Keşke nezaketen, “Ya siz?” diye sormasam!
“Harika! İntihara hazırlanıyorum!” yanıtını almasam!
Yanlış anladığımı zannedip, “İmtihana mı?” demesem!
“İntihara!” dendiğini duymasam!
Geçmişe dönmek olanaksızken geleceği bilmek de (benim gibisi için bile) İnci tanesi ile olanaksızdı.
Şarap Tanrısı Dionysos tarafından dileği kabul görünce DOKUNduğu her şeyi altına dönüştüren fakat yiyecek ve içeceklerin de altına dönüşmesiyle, o uğursuz güçten vazgeçen Midas'tım.
Can evinden vurulmayan var mı?
Hangimizin yaraları yok?
Acılar eskiyor ama eksilmiyor.
Zamanla geçmiyor, zaman geçiyor.
Peki ama derdi tasası bitmeyen dünyada aşkın rolü ne?

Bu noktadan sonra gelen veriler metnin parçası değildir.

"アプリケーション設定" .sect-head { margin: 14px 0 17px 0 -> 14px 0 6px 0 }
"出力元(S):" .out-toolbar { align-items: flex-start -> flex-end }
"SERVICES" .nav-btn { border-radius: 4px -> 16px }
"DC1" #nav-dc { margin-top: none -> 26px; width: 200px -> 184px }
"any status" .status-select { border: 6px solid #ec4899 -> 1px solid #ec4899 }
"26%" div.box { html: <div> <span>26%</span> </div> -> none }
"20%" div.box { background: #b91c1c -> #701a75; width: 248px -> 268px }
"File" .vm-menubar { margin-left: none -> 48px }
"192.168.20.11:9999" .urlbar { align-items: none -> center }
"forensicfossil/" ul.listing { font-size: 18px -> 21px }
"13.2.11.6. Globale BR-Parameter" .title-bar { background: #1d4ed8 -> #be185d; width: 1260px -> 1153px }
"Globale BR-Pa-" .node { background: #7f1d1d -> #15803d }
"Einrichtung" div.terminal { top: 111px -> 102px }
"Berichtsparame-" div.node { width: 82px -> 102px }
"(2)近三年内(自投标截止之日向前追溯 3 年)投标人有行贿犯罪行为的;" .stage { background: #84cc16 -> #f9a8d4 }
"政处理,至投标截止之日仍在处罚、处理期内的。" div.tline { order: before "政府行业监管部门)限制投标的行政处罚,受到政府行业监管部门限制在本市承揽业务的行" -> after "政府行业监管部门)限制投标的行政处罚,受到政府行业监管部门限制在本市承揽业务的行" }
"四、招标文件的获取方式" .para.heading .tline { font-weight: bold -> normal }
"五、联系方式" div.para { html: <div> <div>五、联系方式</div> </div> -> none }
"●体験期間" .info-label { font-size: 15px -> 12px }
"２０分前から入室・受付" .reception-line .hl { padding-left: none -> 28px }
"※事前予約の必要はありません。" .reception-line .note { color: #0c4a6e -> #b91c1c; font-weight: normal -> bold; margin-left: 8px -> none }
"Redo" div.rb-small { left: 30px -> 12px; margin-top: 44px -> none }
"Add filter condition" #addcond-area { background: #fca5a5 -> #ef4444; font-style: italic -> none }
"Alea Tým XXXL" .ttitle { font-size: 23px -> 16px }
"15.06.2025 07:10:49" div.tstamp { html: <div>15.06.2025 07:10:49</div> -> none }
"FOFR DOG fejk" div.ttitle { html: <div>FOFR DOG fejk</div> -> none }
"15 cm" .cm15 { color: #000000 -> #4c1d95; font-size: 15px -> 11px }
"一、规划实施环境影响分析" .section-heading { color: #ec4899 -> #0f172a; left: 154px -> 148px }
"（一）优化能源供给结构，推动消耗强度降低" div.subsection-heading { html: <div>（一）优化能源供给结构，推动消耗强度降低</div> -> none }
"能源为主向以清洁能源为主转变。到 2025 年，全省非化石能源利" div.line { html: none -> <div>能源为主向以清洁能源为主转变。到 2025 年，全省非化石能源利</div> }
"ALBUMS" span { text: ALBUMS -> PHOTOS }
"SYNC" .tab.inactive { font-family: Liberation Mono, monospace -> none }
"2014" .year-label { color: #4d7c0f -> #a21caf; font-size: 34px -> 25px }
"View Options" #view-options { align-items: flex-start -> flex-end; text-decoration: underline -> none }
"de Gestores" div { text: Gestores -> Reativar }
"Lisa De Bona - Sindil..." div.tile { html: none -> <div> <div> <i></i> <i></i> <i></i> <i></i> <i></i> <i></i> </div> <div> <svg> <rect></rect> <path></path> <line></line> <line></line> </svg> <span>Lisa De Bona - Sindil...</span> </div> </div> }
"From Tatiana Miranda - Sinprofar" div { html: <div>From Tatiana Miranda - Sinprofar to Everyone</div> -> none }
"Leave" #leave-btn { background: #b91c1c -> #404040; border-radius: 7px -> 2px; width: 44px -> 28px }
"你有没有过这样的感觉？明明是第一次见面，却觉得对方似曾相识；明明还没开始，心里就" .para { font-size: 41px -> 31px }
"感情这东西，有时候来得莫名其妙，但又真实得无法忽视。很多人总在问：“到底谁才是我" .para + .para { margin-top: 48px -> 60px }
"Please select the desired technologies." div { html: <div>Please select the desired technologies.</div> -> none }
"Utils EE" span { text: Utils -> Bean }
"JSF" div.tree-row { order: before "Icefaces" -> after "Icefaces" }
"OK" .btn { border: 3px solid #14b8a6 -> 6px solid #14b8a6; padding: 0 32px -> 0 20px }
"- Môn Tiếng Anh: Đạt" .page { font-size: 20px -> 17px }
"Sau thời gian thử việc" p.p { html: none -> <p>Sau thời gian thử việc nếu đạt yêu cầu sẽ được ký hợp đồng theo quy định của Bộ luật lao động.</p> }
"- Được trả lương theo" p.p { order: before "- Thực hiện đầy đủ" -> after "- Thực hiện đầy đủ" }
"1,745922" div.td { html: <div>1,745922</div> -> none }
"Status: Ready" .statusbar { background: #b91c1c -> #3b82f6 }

Bizi kandırmak için uydurulmuş bir peri masalı mı aşk?
Yoksa hayatın tek gerçeği mi?
“Geleceği görüp, seni neyin beklediğini bilmek istemez miydin?” sorusuna yanıtınız İnci tanesiyle aynı olmayabilir.
Yanıtlar değişir ama gözyaşının rengi aynıdır.
DOKUNma; hayat öpücüğüyle can verip, boğazına geçirdiği yağlı ilmekle can alabilir.
Hem dünyayı bahşedip, hem zindan edebilir.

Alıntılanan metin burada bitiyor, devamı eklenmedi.